The average temperature for July across the contiguous 48 states was 77.6 degrees F (25.3 degrees C), or 3.3 degrees F (1.7 degrees C) above the 20th century average. The previous warmest July, in 1936, averaged 77.4 degrees F (25.2 degrees C).
Along with record heat, drought covered nearly 63 percent of the 48 contiguous states, according to NOAA’s Drought Monitor, with near-record drought conditions in the Midwest, where 75 percent of the U.S. corn and soybean crops are grown.
Analysts expect the drought, the worst since 1956, will yield the smallest corn crop in six years, meaning record-high prices and tight supplies. It would be the third year of declining corn production despite large plantings.
The government will make its first estimate of the fall harvest on Friday. It already has cut projections for corn yields by 12 percent due to hot, dry weather in the Farm Belt.
Drought and heat fed each other in July, according to Jake Crouch, a scientist at NOAA’s National Climatic Data Center.

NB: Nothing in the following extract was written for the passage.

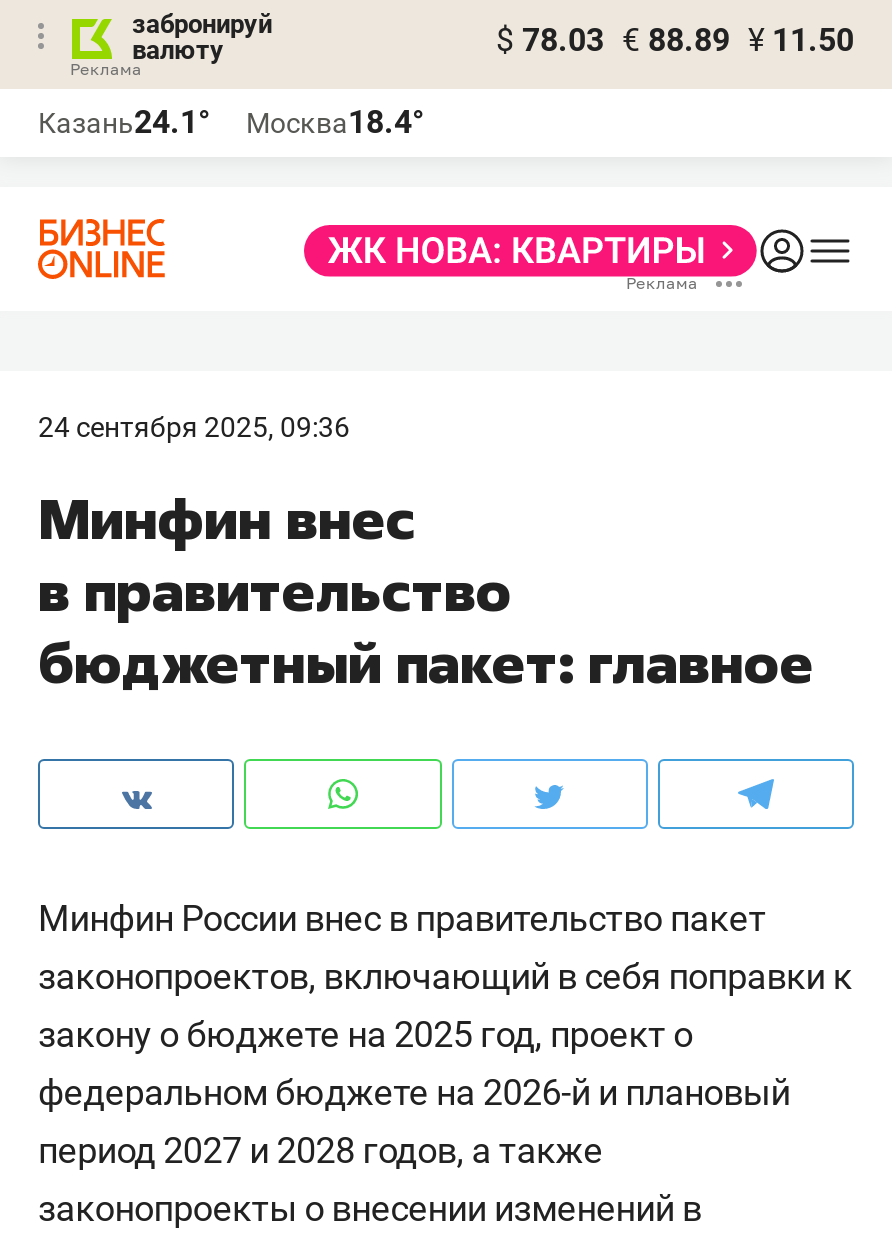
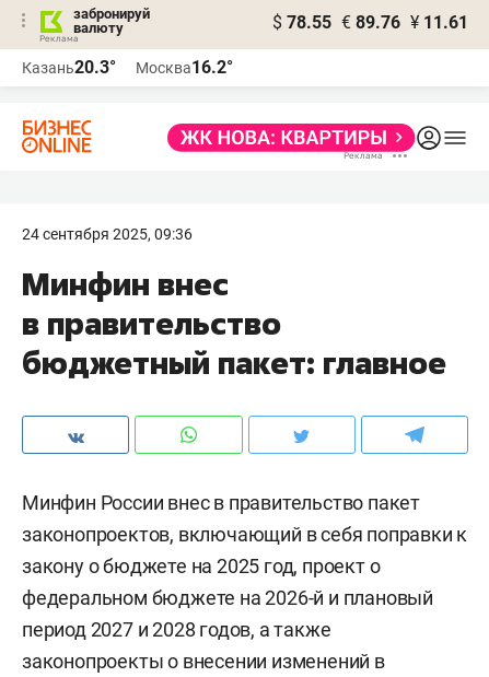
[496,21,854,59] $ 78.03 € 88.89 ¥ 11.50 -> [272,12,468,33] $ 78.55 € 89.76 ¥ 11.61
[38,103,210,141] Казань24.1° -> [22,57,116,78] Казань20.3°
[246,103,424,141] Москва18.4° -> [136,57,233,78] Москва16.2°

Dry soils in the summer tend to drive up daytime temperatures, and because dry soils prevailed over so much of the United States, that helped make things hotter over a wide area, Crouch said by telephone.
“The hotter it gets, the drier it gets, the hotter it gets,” Crouch said.

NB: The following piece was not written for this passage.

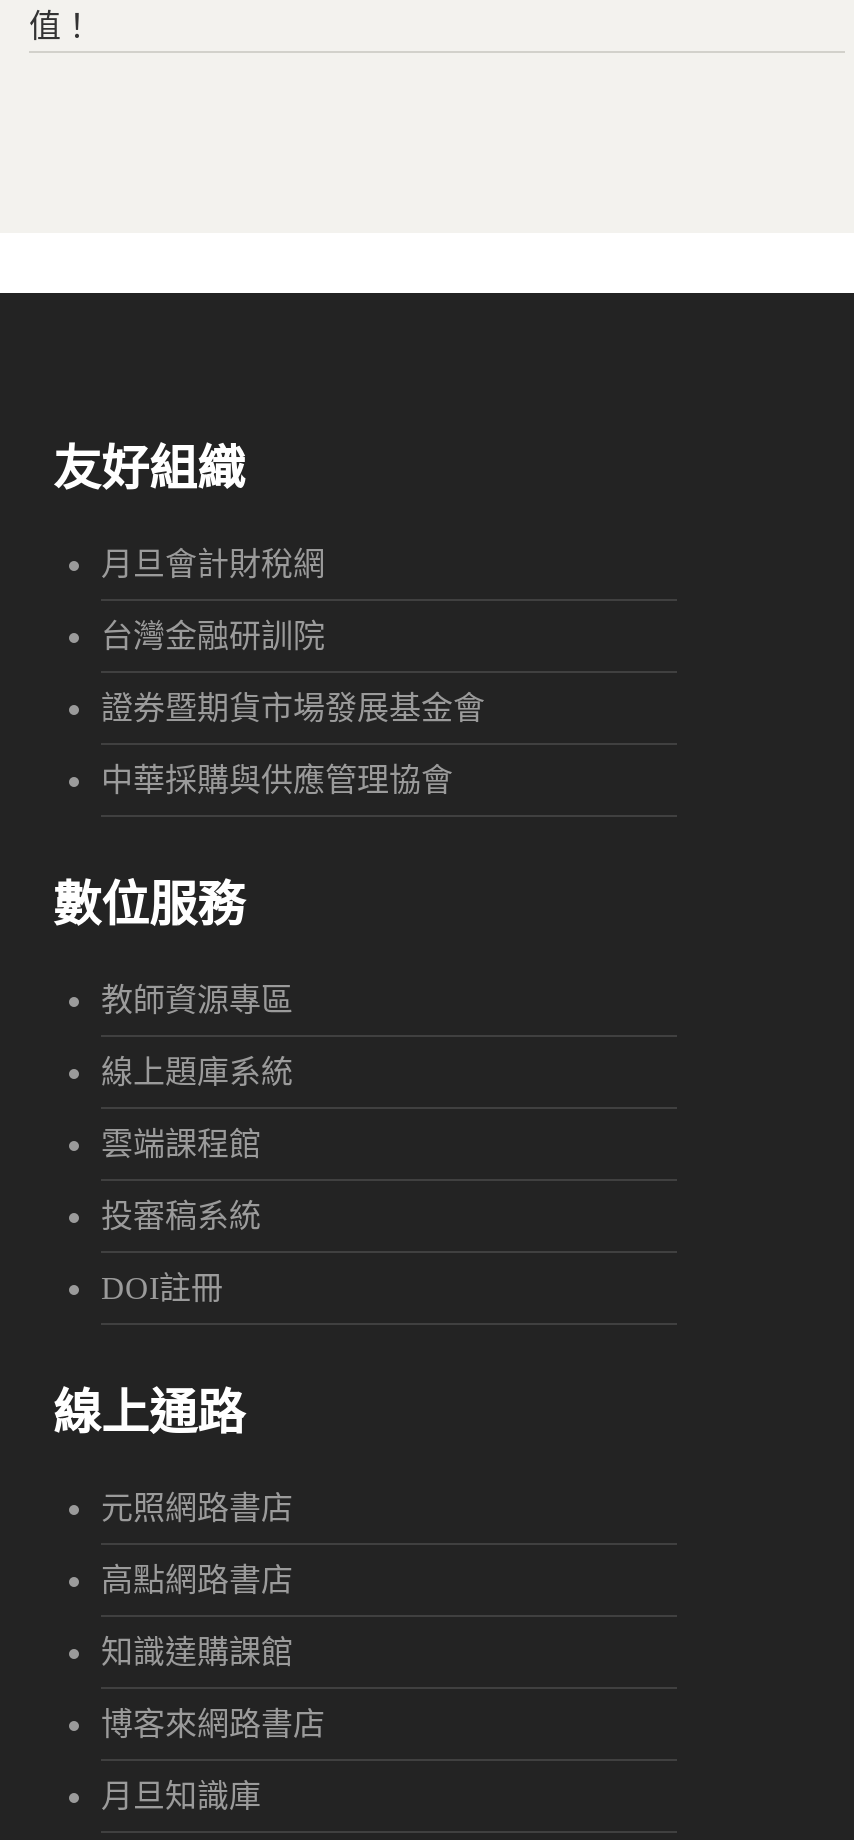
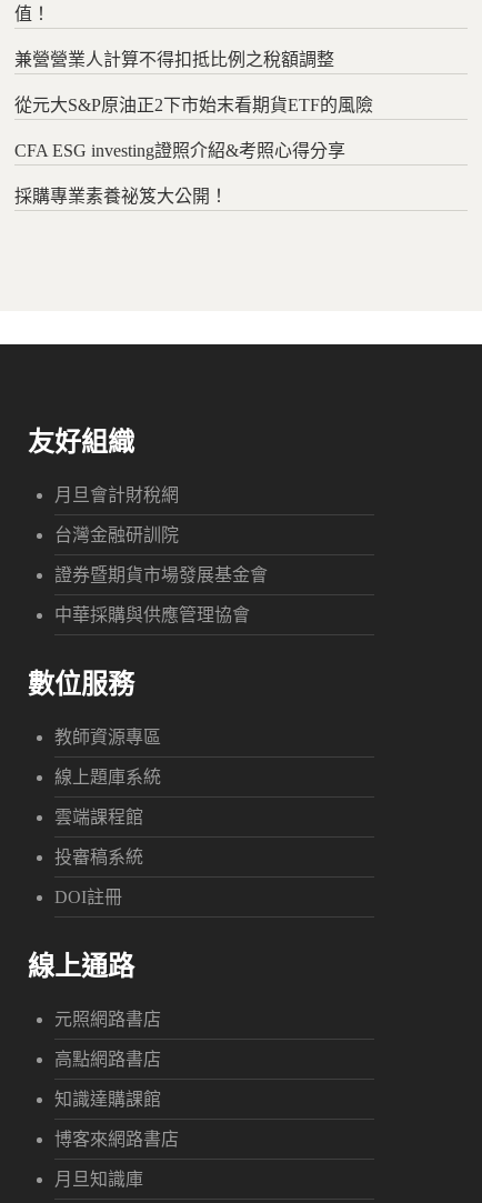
none -> [14,50,373,206] 兼營營業人計算不得扣抵比例之稅額調整 | 從元大S&P原油正2下市始末看期貨ETF的風險 | CFA ESG investing證照介紹&考照心得分享 | 採購專業素養祕笈大公開！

What made this year different from the Dust Bowl summer of 1936 was nighttime temperatures, he said. In the Dust Bowl years, the warmth was largely driven by daytime highs. This July, the record heat was also pushed by warm nighttime temperatures — the overnight lows weren’t that low.
President Barack Obama called on Congress on Tuesday to pass a farm bill so disaster aid can flow to livestock producers. Crop insurance will provide a safety net for row-crop growers but ranchers have much less of a federal cushion. Crop insurance indemnities could be double or triple last year’s level because of the wide-spread drought, say initial estimates by economists.
The drought triggered a surge in the prices for U.S. corn and soybeans to record highs last month, with values rising about 50 percent and 30 percent, respectively, over the past two months.
Sharp price increases the United States, the world’s largest grower and exporter of these two commodity crops, have sparked global concern over potential increases in food prices after a similar surge led to food riots in dozens of countries in 2008.